Quick answer
Teeter means to wobble, sway, or stand unsteadily as if about to fall. It is usually pronounced TEE-ter, and today it is still readable to modern audiences, even if it sounds more deliberate than everyday speech.
Word page
To teeter means to wobble, sway, or stand unsteadily as if about to fall. It belongs to strange movement words and works best in physical comedy, odd gestures, and descriptions of movement with more character than plain motion verbs. It is still understandable today, but it usually sounds more vivid and deliberate than ordinary modern vocabulary.
Teeter means to wobble, sway, or stand unsteadily as if about to fall. It is usually pronounced TEE-ter, and today it is still readable to modern audiences, even if it sounds more deliberate than everyday speech.
If you teeter, you to wobble, sway, or stand unsteadily as if about to fall. The verb usually suggests something more expressive, comic, or textured than a plain everyday substitute.
Teeter feels absurd because its repeated sounds give it a bounce or wobble that makes the word feel half descriptive and half sound effect.
Teeter is generally traced to imitative English formation echoing unstable movement. In modern use, the history matters less than the strong tone the word still carries.

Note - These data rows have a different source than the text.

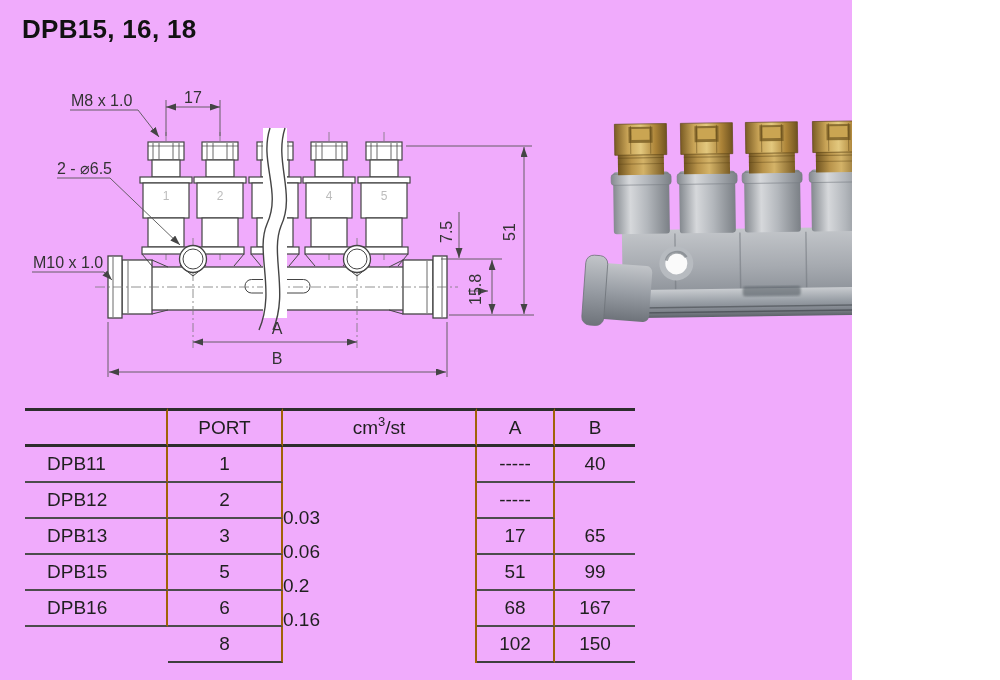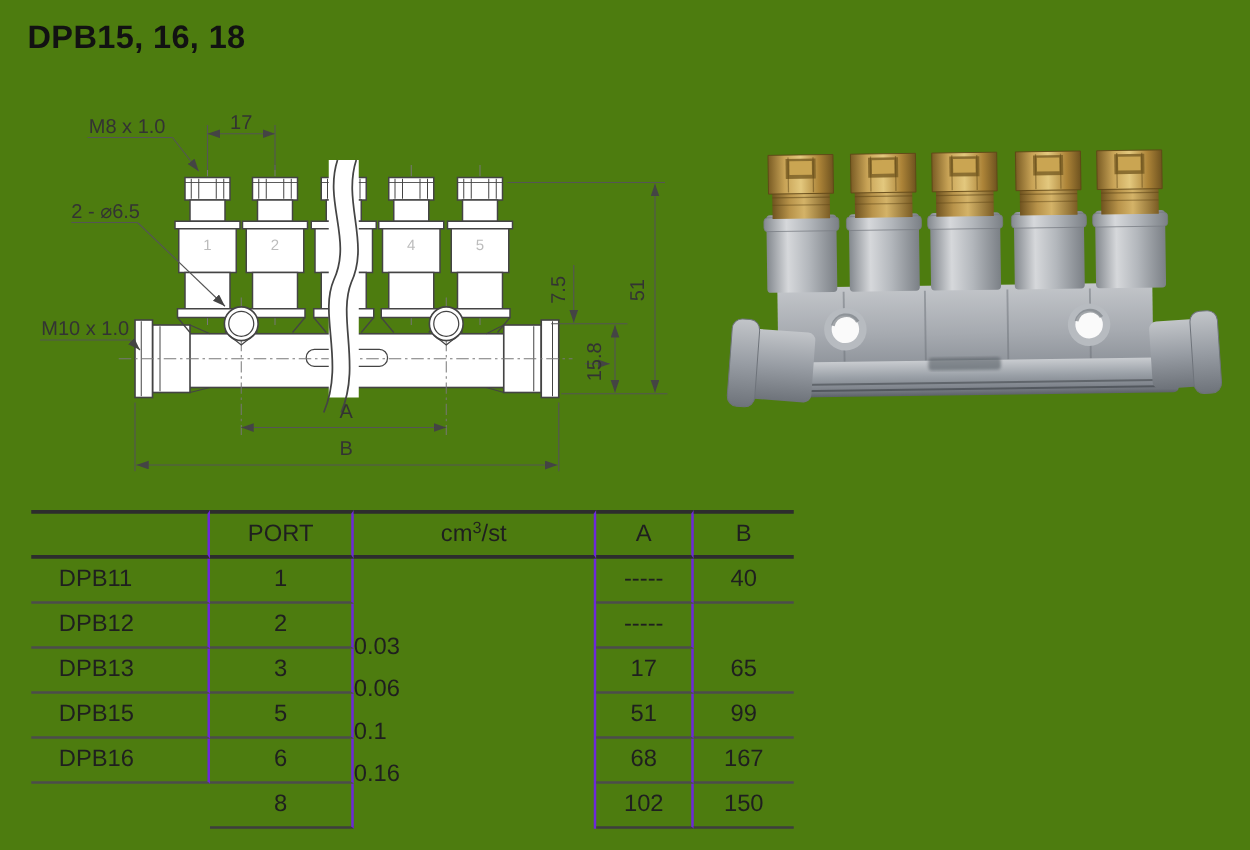--- a/index.html
+++ b/index.html
@@ -1,31 +1,31 @@
 <!DOCTYPE html>
 <html><head>
 <meta charset="utf-8">
 <style>
   html,body{margin:0;padding:0;background:#fff;}
-  .page{position:relative;width:1000px;height:680px;background:#4d7c0f;overflow:hidden;
+  .page{position:relative;width:852px;height:680px;background:#f0abfc;overflow:hidden;
         font-family:"Liberation Sans",sans-serif;}
   .title{position:absolute;left:22px;top:14px;font-size:26px;font-weight:bold;
          color:#121212;letter-spacing:.3px;}
   svg text{font-family:"Liberation Sans",sans-serif;fill:#333;}
   .dimtxt{font-size:16px;}
   .faint{font-size:12px;fill:#bcbcbc;}
 
   
   .spec-table{position:absolute;left:25px;top:408px;width:610px;display:grid;
               grid-template-columns:143px 115px 194px 78px 80px;
               grid-template-rows:39px repeat(6,36px);
               font-size:19px;color:#1f1f1f;}
   .c{display:flex;align-items:center;justify-content:center;box-sizing:border-box;}
   .h{border-top:3px solid #2d2d2d;border-bottom:3px solid #2d2d2d;}
-  .vr{border-right:2px solid #6d28d9;}
+  .vr{border-right:2px solid #a16207;}
   .rb{border-bottom:2px solid #4c4c4c;}
   .bb{border-bottom:2px solid #3e3e3e;}
   .col-m{justify-content:flex-start;padding-left:22px;}
   .sup{font-size:13px;position:relative;top:-6px;}
   .flow{box-sizing:border-box;display:block;text-align:left;padding-top:54px;
         line-height:34px;font-size:19px;}
 </style>
 </head>
 <body>
 
@@ -296,21 +296,21 @@
         <span>cm</span>
         <span class="sup">3</span>
         <span>/st</span>
       </div>
     <div class="c h vr" style="grid-row:1;grid-column:4">A</div>
     <div class="c h" style="grid-row:1;grid-column:5">B</div>
 
     <div class="flow vr" style="grid-column:3;grid-row:2/8">
       <div>0.03</div>
       <div>0.06</div>
-      <div>0.1</div>
+      <div>0.2</div>
       <div>0.16</div>
     </div>
 
     <div class="c col-m vr rb" style="grid-row:2;grid-column:1">DPB11</div>
     <div class="c vr rb" style="grid-row:2;grid-column:2">1</div>
     <div class="c vr rb" style="grid-row:2;grid-column:4">-----</div>
     <div class="c rb" style="grid-row:2;grid-column:5">40</div>
 
     <div class="c col-m vr rb" style="grid-row:3;grid-column:1">DPB12</div>
     <div class="c vr rb" style="grid-row:3;grid-column:2">2</div>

Teeter is uncommon today, but it still makes sense to modern readers because the tone and meaning come across quickly once you see it in context.
Use teeter when a plain action verb feels too flat and you want the sentence to carry more motion, tone, or comic texture. It works especially well in physical comedy, odd gestures, and descriptions of movement with more character than plain motion verbs.
wobble, totter, sway, lurch
steady, stabilize, stand firm
Edited by Absurd Words. Last updated: May 9, 2026. See the editorial policy for how definitions, examples, labels, and update checks are handled on the site.